Information window: Displays the parameters of the first command selected in the Disassembly window and some jump destination addresses, strings, and so on.
Data window: Displays the contents of the memory or file. The right-click menu can be used to toggle display mode.
Stack window: Displays the stack of the current thread.
To adjust the size of the above window, just left-click and hold the border to drag, and so on, and then restart the ollydbg can be effective.
After launch we want to configure the plugin and UDD directory as an absolute path, click on the menu and the interface, will come out a dialog box of interface options, we click on the Directory tab:
Because I am here to extract ollydbg in the F:\OllyDBG directory, so the corresponding UDD directory and plug-in directory as configured on the diagram. There is also a commonly used label that is the font behind it, where you can change the font displayed in the ollydbg. The other options can be left as default and can be modified if necessary. After the modification, click OK, pop up a dialog box, said we changed the plugin path, to restart ollydbg. On this dialog, click OK, restart the ollydbg, we will look at the interface options, we can see that our original set of paths have been saved. Someone may know what the plugin does, but it's unclear to the UDD directory. Here's a quick explanation: the role of this UDD directory is to save your debugging work. For example, if you debug a software, set breakpoints, add comments, and do not finish at one time, ollydbg will save your work to this UDD directory so that you can continue your previous work the next time you debug. If you do not set this UDD directory, ollydbg default is in its installation directory to save these suffixes named UDD files, the time will be very messy, so it is recommended to set a directory specifically to save these files.
Another important option is the debug option, which can be configured with the Debug settings of menu options:
Beginners generally do not need to change the options here, the default is configured, can be used directly. It is recommended to configure the ollydbg when it is already relatively ripe. The above exception label options are often used in shelling, it is recommended to have a certain debugging basis after the shelling is configured here.
In addition to starting ollydbg to debug directly, we can also add ollydbg to the Explorer right-click menu so that we can right-click on the. exe and. dll files to select the "Open with ollydbg" menu to Debug. To add ollydbg to the Explorer right-click menu, simply add to the browser by clicking menu options, a dialog will appear, click on "Add OllyDbg to System Explorer menu", then click "Finish" button. To delete from the right-click menu is also very simple, this dialog box, click "Remove ollydbg from the System Explorer menu", and then click "Done" on the line.
OLLYDBG support Plug-in features, plug-in installation is also very simple, as long as the download plug-in (usually a DLL file) copied to the OllyDbg installation directory in the PLUGIN directory, ollydbg startup will be automatically recognized. Note that ollydbg 1.10 has a limit on the number of plug-ins, up to 32, or it will be an error. It is recommended that plugins do not add too much.
The basic configuration is complete here, and ollydbg all the configuration in the Ollydbg.ini file in the installation directory.

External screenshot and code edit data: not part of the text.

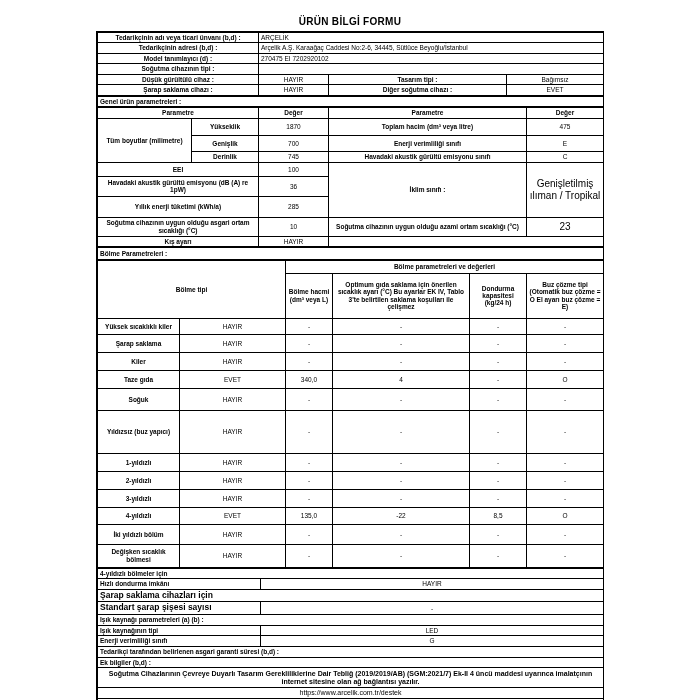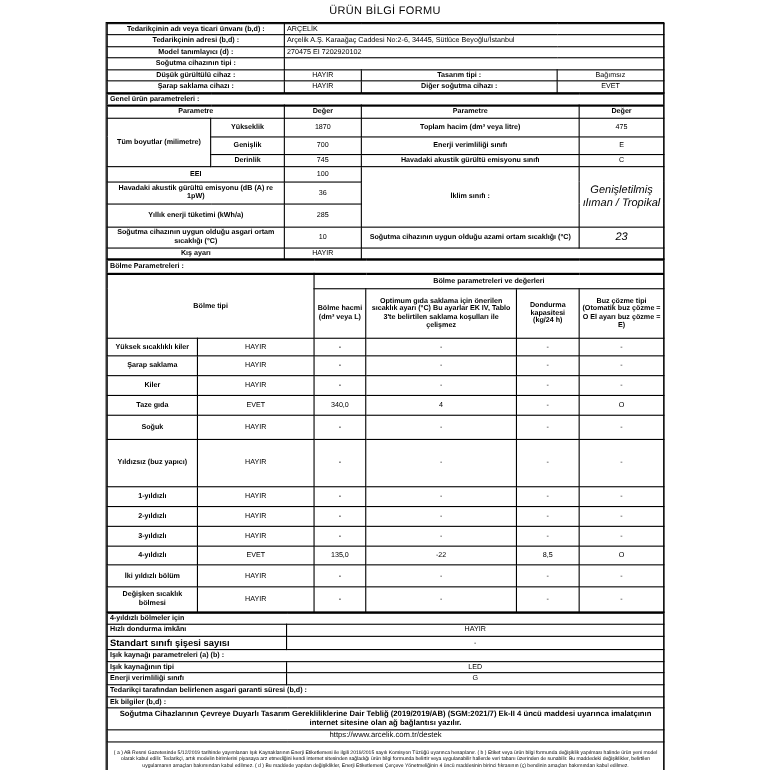"ÜRÜN BİLGİ FORMU" .title { font-weight: 400 -> 700; padding-top: 5px -> 16px }
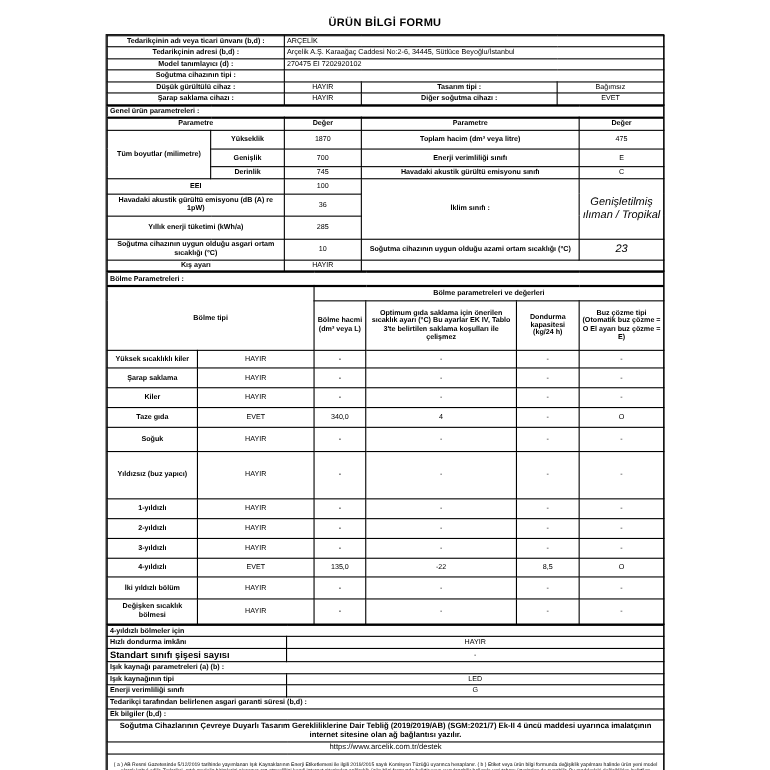"Genişletilmiş ılıman / Tropikal" .big { font-style: italic -> none }
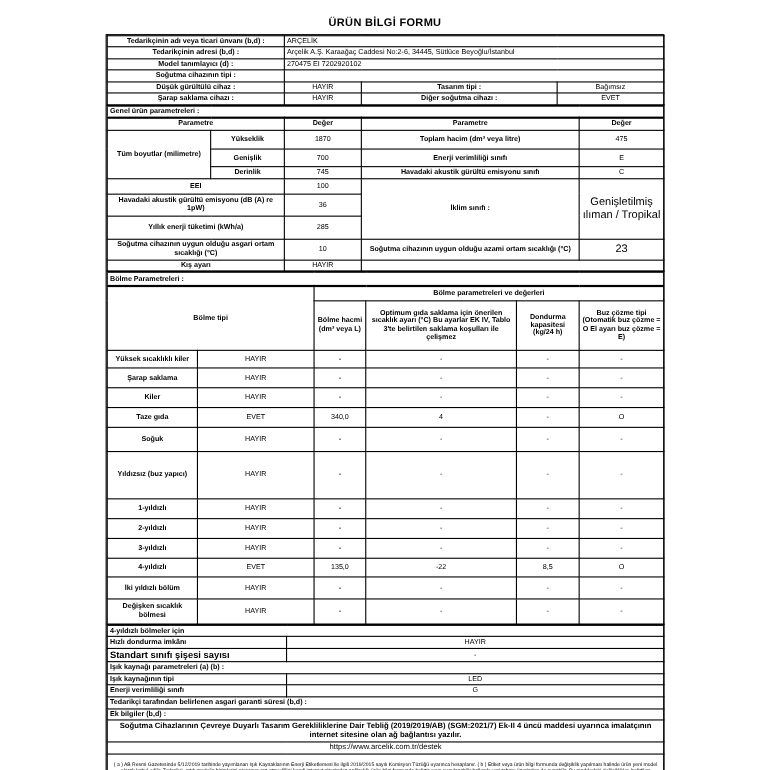"Şarap saklama cihazları için" tr { html: none -> <tr> <td>Şarap saklama cihazları için</td> </tr> }
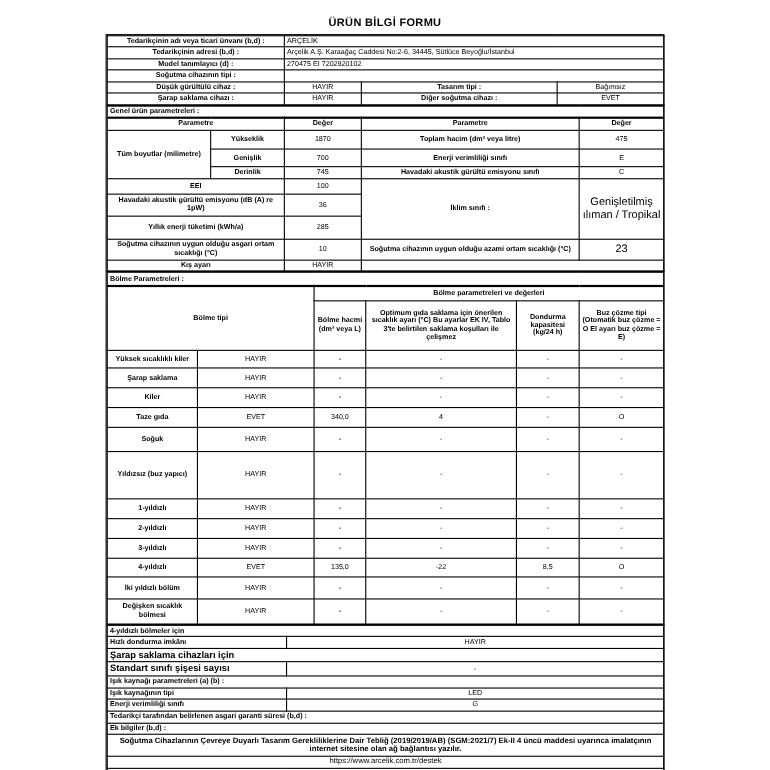"Standart sınıfı şişesi sayısı" td.lbl { text: sınıfı -> şarap }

Second, the basic debugging method
OllyDbg There are three ways to load the program for debugging, one is to click the menu file--open (shortcut is F3) to open an executable file for debugging, the other is to click the menu file, attach to a running process to debug. Note that the program you want to attach here must already be running. The third is to use the right-click menu to load the program (I do not know this count). In general, we choose the first way. For example, we choose a test.exe to debug, through the menu file--open to load the program, the content shown in ollydbg will be as follows:
The shortcut keys we often use in debugging are these:
F2: Set a breakpoint, as long as the cursor location (in the gray bar) to press the F2 key, and then press the F2 key will delete the breakpoint. (equivalent to F9 in SoftICE)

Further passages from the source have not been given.